Frankly, VW’s guy is Spencer Tracy compared to uber-wussy dad that Toyota built its “Swagger Wagon” ad campaign around in early 2010:

http://www.youtube.com/watch?v=T7pAYLMtFTg

Here’s how the above ad campaign was defended by its fans:

One blogger described the Toyota Sienna ads as a maximum overload of meta:

And there is a lot of thinking.  You’re not boring, you’re cool. But you know you’re not really cool. You laugh at yourself. But also at everybody else.

META-Meta-meta.

Toyota has covered every psychological angle.  On the YouTube campaign page, they even call the couple “self-absorbed,” in case anybody is annoyed by cloyingly likable people.

We’re living in a post Arrested Development world people. (Which if you want to get meta, is a post-Office world).  Which if you want to get meta-meta, is a Toyota Sienna world…

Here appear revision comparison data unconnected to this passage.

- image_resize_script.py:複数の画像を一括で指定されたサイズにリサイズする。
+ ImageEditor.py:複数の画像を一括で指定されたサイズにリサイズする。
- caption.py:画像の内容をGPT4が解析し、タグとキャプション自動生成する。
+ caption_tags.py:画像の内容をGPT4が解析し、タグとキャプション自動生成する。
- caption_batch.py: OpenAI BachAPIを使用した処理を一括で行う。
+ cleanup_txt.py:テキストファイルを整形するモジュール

Include me out, please. (Though I realize that by trashing these ads, I’m helping to push them out, just adding to the whole meta overload. But then, I reject Toyota’s “reality”, and substitute my — hopefully more earthbound — own.)

And the same goes with the new VW ad — while we’re busy complaining about the lameness of the VW dad, we’re also giving the car maker plenty of unintentional advertising, alas.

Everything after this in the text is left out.